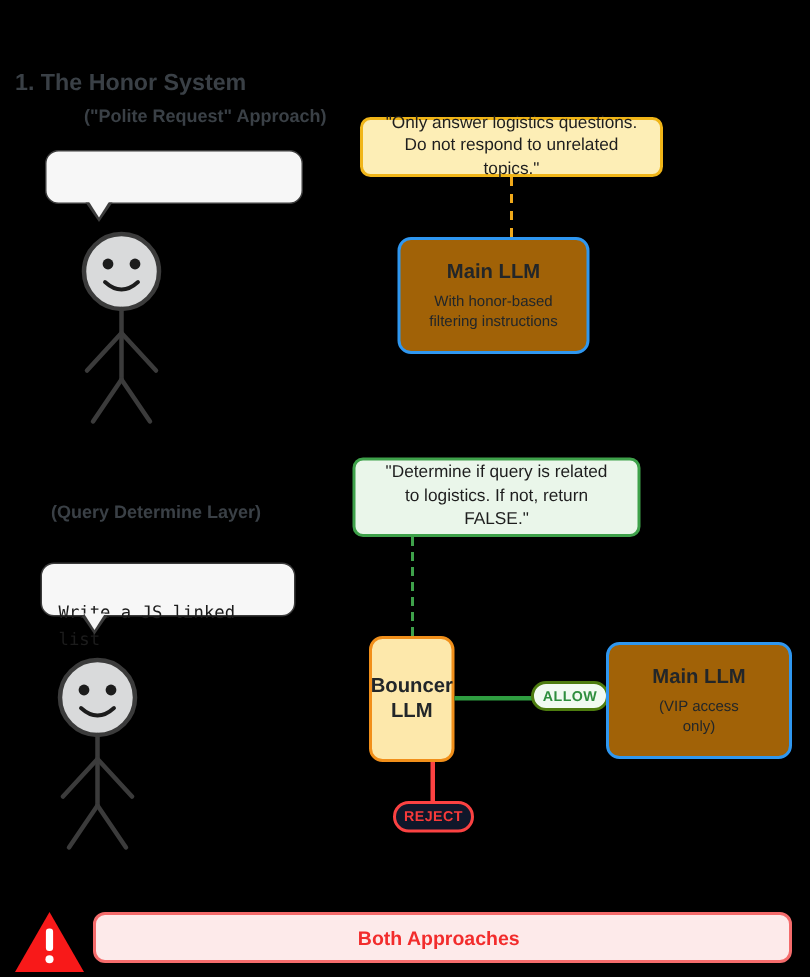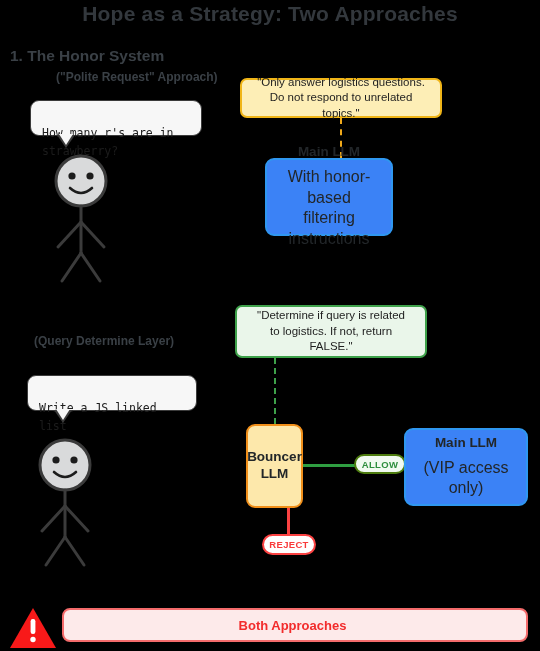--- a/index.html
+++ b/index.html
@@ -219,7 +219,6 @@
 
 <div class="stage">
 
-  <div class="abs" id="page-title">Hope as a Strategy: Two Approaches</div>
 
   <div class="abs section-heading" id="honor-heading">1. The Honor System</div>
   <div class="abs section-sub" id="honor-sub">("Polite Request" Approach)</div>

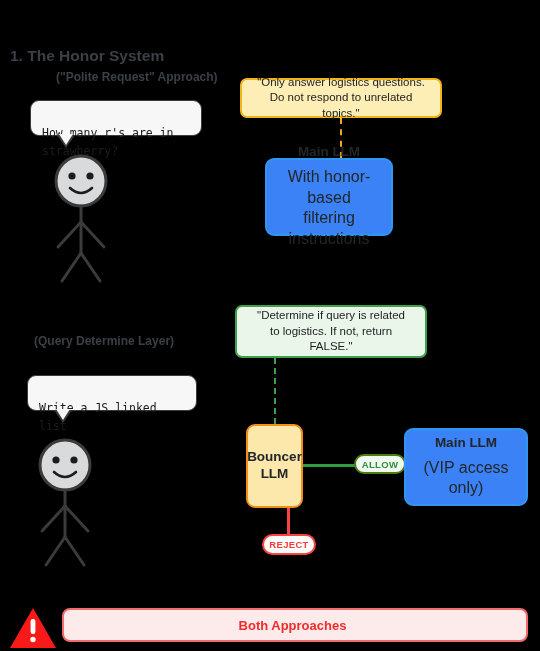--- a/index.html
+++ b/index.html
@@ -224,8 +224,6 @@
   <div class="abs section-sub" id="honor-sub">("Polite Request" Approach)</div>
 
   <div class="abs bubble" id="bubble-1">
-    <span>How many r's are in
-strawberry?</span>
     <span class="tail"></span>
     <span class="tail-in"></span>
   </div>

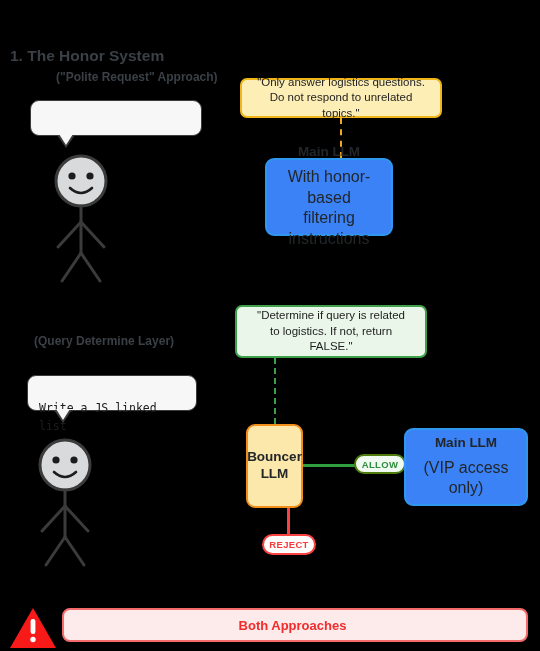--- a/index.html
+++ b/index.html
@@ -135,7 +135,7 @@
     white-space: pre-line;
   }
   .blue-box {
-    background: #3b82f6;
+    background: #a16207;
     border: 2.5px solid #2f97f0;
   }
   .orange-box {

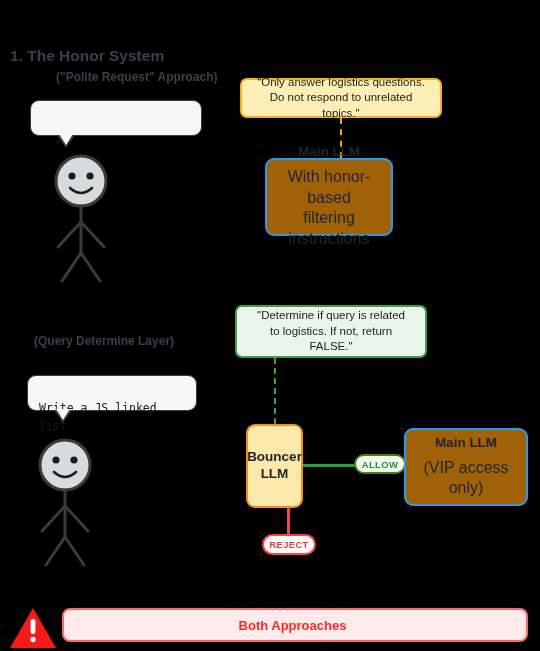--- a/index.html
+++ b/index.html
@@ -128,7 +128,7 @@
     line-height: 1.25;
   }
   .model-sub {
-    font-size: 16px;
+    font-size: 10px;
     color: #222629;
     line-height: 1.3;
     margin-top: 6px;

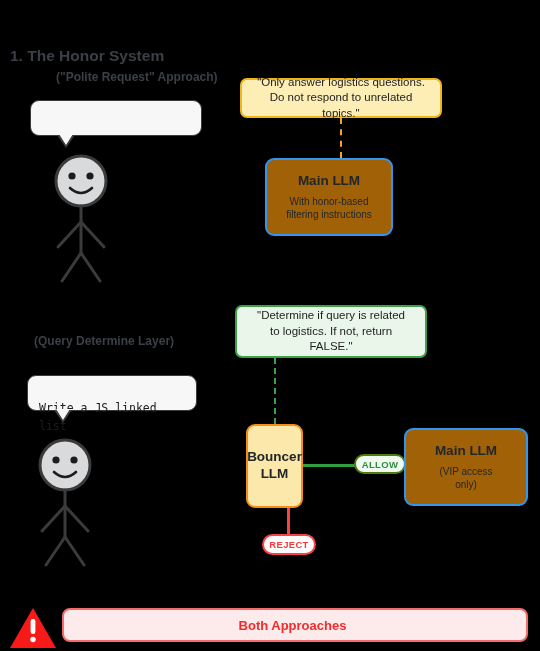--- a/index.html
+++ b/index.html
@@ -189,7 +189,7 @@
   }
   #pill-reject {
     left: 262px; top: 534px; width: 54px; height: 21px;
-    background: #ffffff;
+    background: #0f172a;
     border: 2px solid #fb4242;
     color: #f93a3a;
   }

^^^^

Task.
Pull every line containing "tail" out of the entries.

Exercise output.
     <span class="tail"></span>
     <span class="tail-in"></span>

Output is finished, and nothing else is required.